--- Data supplied Enclosed Below ---
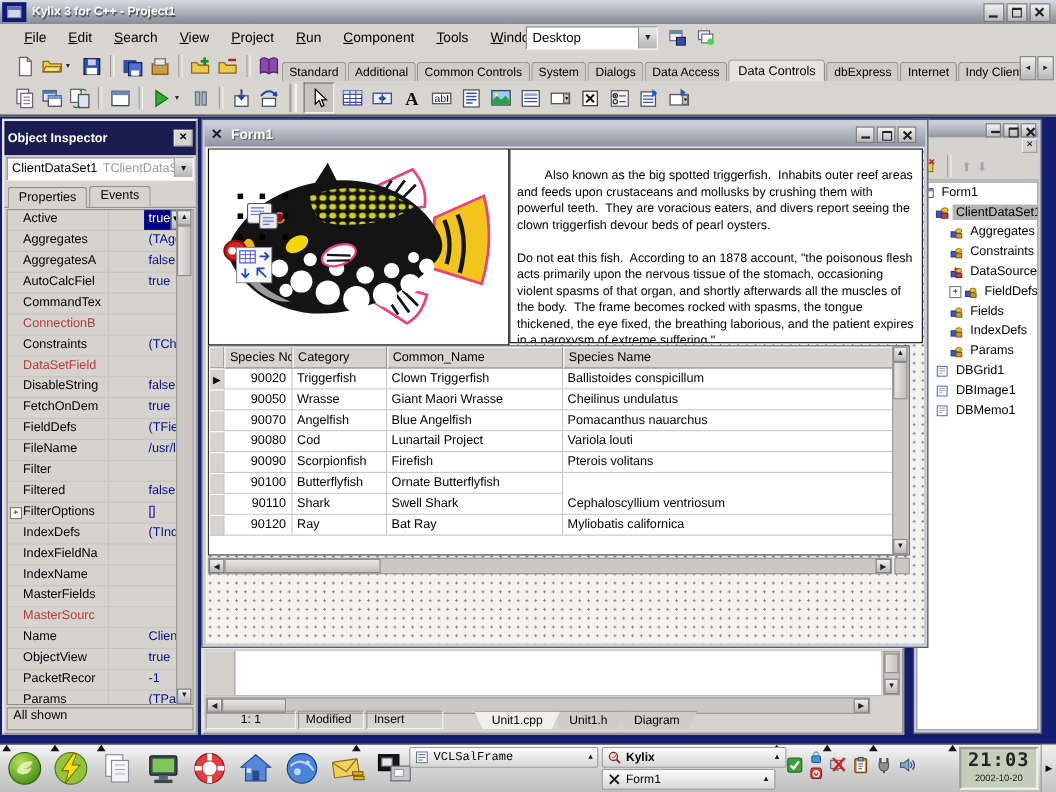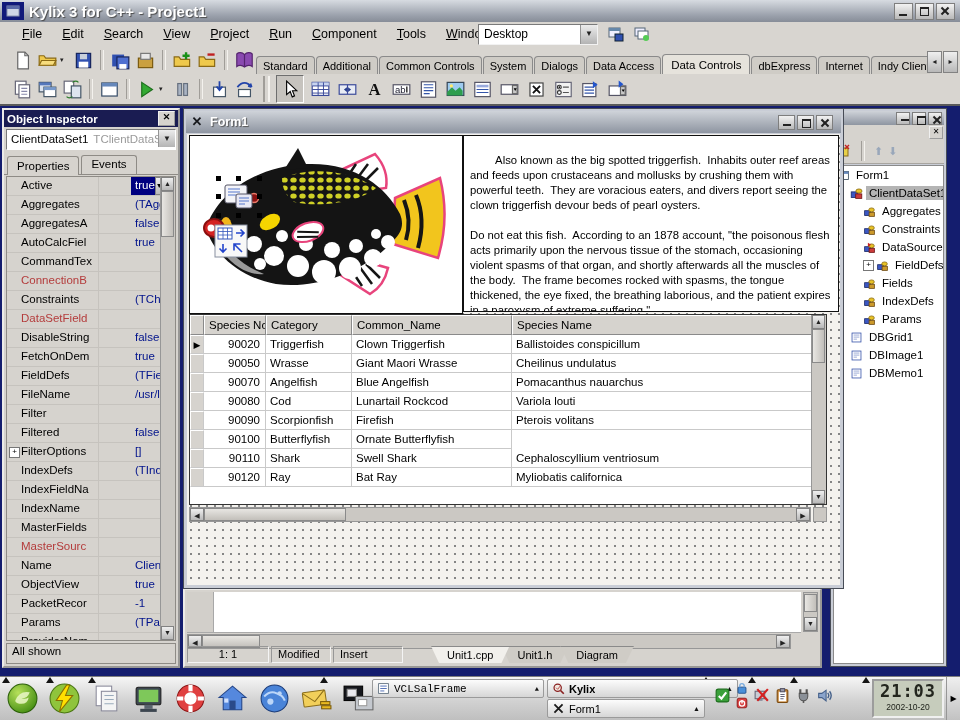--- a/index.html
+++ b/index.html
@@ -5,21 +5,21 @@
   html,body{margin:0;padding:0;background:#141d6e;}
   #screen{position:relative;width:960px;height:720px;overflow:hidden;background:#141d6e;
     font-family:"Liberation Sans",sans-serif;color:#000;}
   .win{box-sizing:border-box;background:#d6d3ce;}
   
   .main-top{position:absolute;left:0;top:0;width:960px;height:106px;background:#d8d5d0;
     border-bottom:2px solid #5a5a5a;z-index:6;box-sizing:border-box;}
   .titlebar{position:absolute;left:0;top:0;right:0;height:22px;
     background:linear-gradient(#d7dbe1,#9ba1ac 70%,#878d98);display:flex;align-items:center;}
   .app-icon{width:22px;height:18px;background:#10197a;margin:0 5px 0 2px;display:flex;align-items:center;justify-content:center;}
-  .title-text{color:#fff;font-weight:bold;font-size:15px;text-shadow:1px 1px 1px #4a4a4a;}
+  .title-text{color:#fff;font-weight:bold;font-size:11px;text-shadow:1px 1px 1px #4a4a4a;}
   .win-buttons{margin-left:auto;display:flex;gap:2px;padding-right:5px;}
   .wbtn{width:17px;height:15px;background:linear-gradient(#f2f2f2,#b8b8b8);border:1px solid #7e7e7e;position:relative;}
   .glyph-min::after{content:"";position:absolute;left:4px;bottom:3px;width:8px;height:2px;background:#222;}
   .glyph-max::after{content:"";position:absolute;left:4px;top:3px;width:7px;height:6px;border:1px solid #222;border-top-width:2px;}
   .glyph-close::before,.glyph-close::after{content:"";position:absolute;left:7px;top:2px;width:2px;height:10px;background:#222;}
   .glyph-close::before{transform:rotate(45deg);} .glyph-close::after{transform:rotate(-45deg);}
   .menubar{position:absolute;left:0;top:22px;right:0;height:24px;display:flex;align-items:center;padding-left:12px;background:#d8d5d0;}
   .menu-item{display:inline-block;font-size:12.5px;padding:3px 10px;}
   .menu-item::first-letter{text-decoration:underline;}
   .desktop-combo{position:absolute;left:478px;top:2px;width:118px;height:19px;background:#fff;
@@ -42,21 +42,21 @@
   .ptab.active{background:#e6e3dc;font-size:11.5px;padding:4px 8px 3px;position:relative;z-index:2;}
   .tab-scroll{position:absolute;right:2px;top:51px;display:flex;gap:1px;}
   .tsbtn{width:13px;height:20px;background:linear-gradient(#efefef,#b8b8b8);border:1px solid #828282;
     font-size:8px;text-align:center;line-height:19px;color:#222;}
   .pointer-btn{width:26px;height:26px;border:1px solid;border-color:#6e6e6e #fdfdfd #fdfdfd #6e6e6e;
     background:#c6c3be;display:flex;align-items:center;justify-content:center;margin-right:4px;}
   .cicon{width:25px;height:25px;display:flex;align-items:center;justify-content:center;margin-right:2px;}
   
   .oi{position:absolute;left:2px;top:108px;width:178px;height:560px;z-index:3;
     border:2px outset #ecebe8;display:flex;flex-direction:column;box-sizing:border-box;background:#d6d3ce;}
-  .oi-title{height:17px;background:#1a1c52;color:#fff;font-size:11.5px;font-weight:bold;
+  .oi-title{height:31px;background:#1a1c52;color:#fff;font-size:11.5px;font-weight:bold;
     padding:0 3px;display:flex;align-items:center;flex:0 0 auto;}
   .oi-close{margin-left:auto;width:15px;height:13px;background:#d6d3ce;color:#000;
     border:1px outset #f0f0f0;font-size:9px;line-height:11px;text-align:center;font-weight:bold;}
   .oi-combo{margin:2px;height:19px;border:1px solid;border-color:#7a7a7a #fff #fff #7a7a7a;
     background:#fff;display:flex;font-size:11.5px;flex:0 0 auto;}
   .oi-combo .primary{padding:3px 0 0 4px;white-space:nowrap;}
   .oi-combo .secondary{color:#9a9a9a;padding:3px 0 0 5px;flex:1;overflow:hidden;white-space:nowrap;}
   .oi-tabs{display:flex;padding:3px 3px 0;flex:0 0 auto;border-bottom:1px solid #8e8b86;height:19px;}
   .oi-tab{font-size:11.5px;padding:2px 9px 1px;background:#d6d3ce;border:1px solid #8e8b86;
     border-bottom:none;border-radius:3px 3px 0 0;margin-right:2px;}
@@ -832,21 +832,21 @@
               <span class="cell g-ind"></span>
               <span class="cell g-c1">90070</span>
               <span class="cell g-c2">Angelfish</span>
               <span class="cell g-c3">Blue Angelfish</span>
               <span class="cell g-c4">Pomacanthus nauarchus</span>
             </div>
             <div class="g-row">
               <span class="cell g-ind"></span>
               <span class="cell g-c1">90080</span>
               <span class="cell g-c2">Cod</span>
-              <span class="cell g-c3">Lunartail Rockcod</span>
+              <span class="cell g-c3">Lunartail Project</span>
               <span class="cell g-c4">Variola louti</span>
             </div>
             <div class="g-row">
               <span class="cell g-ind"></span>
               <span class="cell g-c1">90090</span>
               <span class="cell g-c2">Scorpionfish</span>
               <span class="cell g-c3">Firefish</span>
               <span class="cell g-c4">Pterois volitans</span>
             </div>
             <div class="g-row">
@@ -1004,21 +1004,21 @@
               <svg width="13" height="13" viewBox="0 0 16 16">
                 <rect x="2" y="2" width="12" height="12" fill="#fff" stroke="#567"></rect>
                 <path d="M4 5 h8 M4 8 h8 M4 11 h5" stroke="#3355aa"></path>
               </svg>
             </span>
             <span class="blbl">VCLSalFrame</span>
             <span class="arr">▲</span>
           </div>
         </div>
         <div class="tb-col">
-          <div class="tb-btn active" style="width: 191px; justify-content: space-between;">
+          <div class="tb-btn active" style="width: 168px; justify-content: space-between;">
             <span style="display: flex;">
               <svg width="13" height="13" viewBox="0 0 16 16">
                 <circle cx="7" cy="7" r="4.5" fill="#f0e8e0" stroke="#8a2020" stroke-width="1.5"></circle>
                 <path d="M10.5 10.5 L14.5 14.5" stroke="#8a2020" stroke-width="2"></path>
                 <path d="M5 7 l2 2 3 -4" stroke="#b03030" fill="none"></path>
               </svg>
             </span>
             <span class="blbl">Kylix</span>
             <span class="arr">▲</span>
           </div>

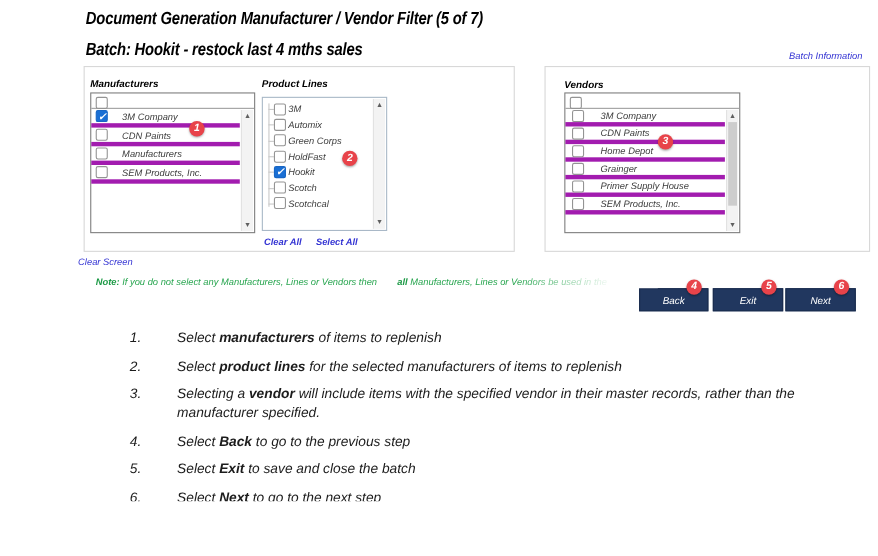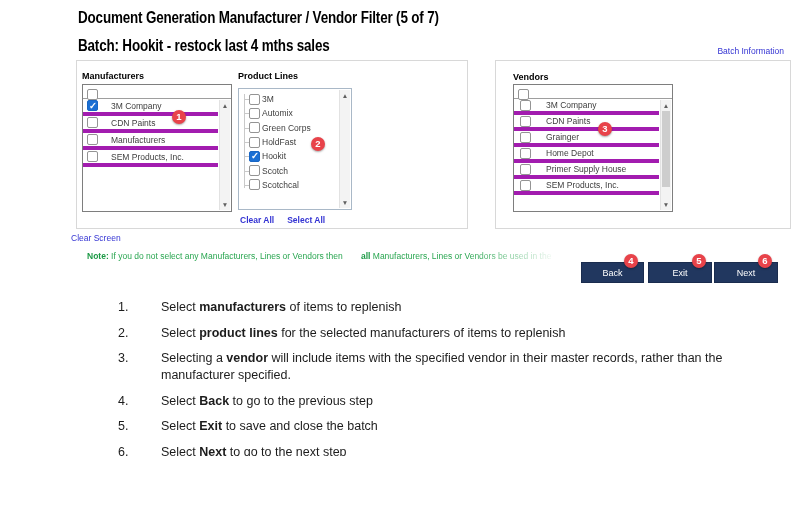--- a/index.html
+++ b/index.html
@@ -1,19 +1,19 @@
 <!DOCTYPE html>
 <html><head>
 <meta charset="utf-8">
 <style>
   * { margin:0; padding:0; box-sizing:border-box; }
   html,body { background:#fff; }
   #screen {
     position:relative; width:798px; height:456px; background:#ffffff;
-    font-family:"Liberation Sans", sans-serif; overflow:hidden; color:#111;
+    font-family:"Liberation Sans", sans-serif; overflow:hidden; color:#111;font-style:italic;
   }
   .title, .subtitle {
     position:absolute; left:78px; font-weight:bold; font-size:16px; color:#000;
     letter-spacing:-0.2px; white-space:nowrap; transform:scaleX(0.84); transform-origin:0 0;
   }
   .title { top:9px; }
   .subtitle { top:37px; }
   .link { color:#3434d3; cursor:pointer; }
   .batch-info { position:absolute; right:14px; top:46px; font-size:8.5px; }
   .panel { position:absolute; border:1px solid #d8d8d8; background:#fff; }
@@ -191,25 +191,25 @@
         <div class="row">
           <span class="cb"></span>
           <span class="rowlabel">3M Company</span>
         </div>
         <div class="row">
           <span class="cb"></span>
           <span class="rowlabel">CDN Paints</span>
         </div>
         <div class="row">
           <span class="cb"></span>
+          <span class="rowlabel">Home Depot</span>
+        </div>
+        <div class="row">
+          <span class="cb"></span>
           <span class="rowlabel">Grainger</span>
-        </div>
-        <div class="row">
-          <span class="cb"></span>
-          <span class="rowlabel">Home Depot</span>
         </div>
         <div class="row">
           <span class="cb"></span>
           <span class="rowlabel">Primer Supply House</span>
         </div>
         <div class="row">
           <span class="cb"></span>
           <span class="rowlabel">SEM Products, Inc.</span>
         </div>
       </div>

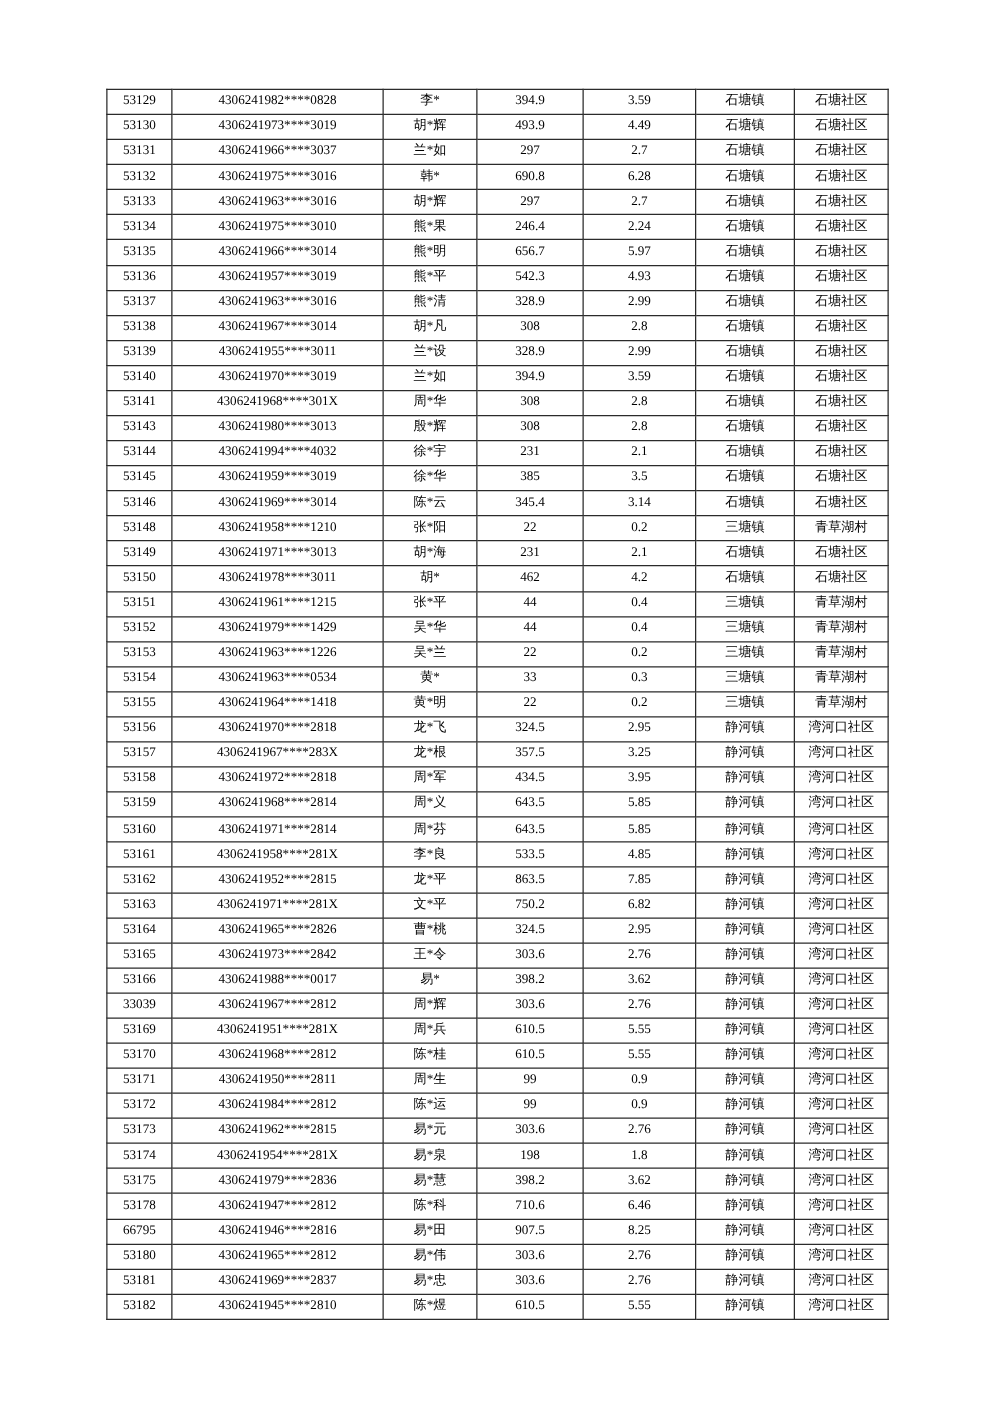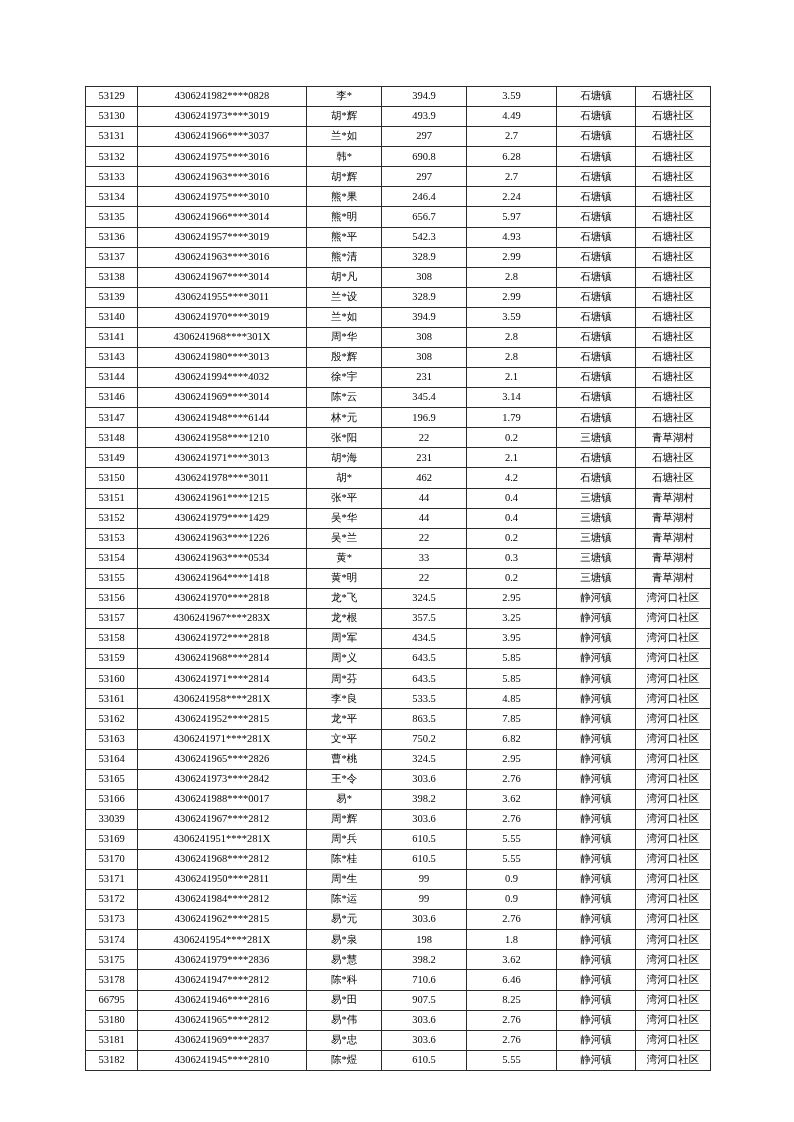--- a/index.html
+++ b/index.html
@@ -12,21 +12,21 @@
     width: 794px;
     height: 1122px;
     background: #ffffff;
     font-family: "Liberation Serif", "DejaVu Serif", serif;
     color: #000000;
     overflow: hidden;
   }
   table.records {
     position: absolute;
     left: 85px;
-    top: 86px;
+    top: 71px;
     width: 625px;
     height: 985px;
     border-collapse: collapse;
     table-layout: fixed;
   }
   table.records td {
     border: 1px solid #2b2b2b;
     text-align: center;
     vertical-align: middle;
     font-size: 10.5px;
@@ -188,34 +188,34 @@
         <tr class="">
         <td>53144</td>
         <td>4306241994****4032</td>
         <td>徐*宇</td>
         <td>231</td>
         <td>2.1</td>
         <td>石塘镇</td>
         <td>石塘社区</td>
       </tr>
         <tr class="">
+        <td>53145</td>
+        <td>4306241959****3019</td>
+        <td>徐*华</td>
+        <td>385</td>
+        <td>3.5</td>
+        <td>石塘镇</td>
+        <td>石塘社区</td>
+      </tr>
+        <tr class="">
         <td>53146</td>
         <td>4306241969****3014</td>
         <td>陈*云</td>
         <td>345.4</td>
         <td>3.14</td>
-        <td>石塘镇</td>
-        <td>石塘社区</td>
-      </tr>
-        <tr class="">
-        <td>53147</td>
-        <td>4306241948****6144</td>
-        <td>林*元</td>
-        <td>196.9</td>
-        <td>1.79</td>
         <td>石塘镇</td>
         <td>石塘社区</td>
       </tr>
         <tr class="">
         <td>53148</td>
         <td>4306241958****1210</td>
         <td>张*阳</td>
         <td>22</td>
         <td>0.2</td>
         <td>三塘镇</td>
--- End of Enclosed Data supplied ---
Your task ::
In the listing above, locate each line with "Liberation" and copy it.

Completed exercise ::
     font-family:"Liberation Sans",sans-serif;color:#000;}
-    font-family:"Liberation Sans", sans-serif; overflow:hidden; color:#111;
+    font-family:"Liberation Sans", sans-serif; overflow:hidden; color:#111;font-style:italic;
     font-family: "Liberation Serif", "DejaVu Serif", serif;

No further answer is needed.